• **Work order**: Print the entries below again exactly as they stand, but skip any picture.

• **Stored records**:
* * * * * * *
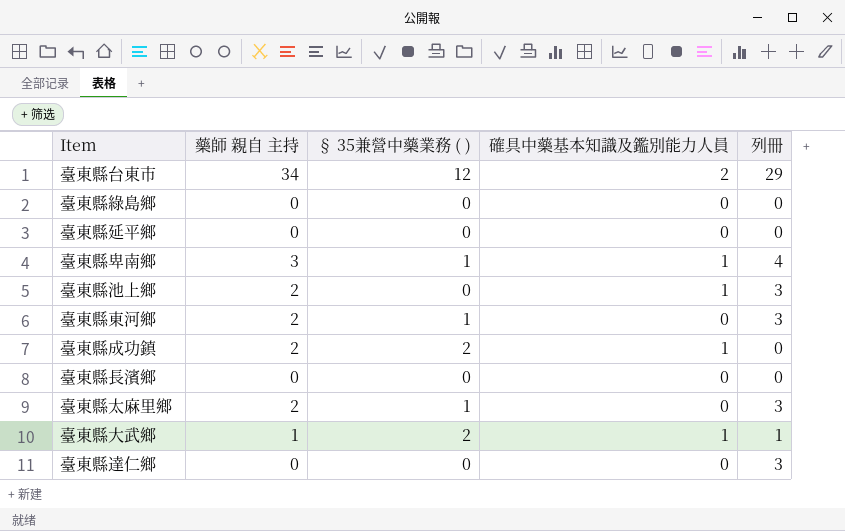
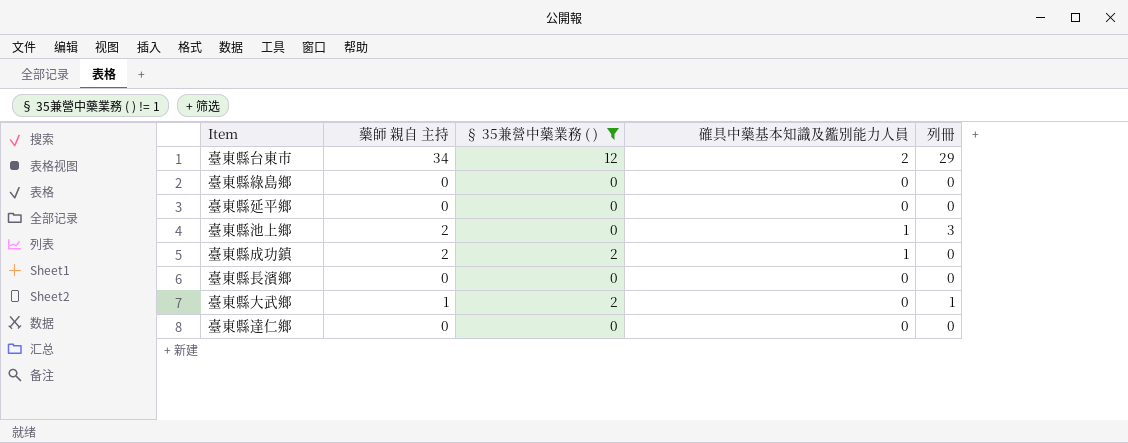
filter: none -> § 35兼營中藥業務 ( ) != 1
臺東縣大武鄉 | 確具中藥基本知識及鑑別能力人員: 1 -> 0
臺東縣達仁鄉 | 列冊: 3 -> 0

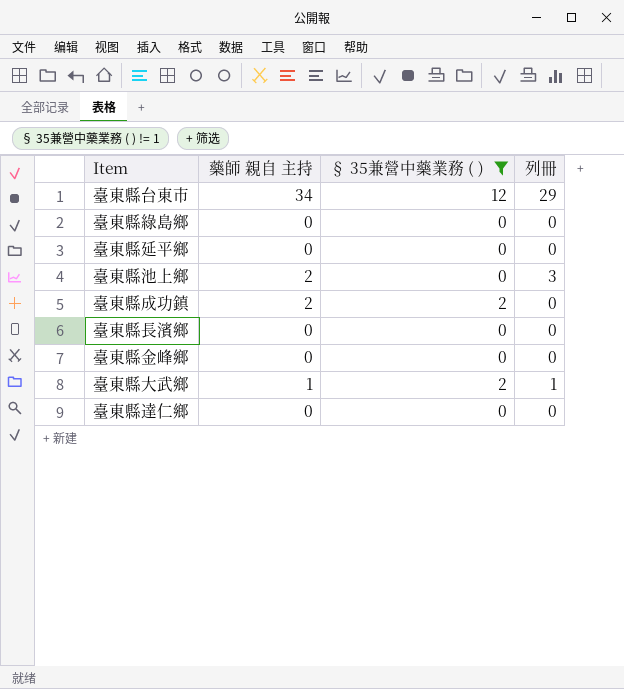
column 確具中藥基本知識及鑑別能力人員 | position: 4 -> none
row 臺東縣金峰鄉: none -> 0 | 0 | 0

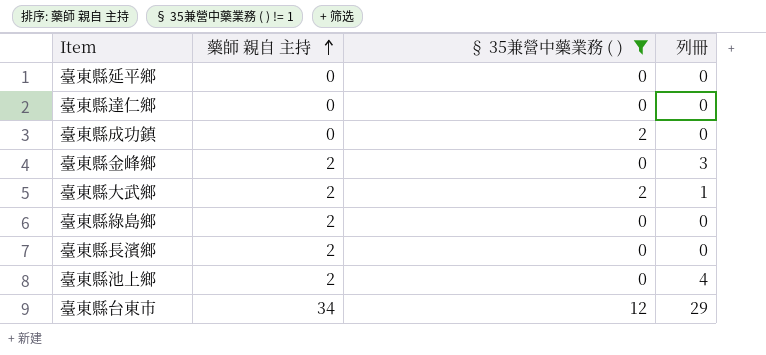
row order: none -> 藥師 親自 主持 ascending
臺東縣成功鎮 | 藥師 親自 主持: 2 -> 0
臺東縣金峰鄉 | 藥師 親自 主持: 0 -> 2
臺東縣金峰鄉 | 列冊: 0 -> 3
臺東縣大武鄉 | 藥師 親自 主持: 1 -> 2
臺東縣綠島鄉 | 藥師 親自 主持: 0 -> 2
臺東縣長濱鄉 | 藥師 親自 主持: 0 -> 2
臺東縣池上鄉 | 列冊: 3 -> 4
* * * * * * *
• **Answer space**:
filter: none -> § 35兼營中藥業務 ( ) != 1
臺東縣大武鄉 | 確具中藥基本知識及鑑別能力人員: 1 -> 0
臺東縣達仁鄉 | 列冊: 3 -> 0

column 確具中藥基本知識及鑑別能力人員 | position: 4 -> none
row 臺東縣金峰鄉: none -> 0 | 0 | 0

row order: none -> 藥師 親自 主持 ascending
臺東縣成功鎮 | 藥師 親自 主持: 2 -> 0
臺東縣金峰鄉 | 藥師 親自 主持: 0 -> 2
臺東縣金峰鄉 | 列冊: 0 -> 3
臺東縣大武鄉 | 藥師 親自 主持: 1 -> 2
臺東縣綠島鄉 | 藥師 親自 主持: 0 -> 2
臺東縣長濱鄉 | 藥師 親自 主持: 0 -> 2
臺東縣池上鄉 | 列冊: 3 -> 4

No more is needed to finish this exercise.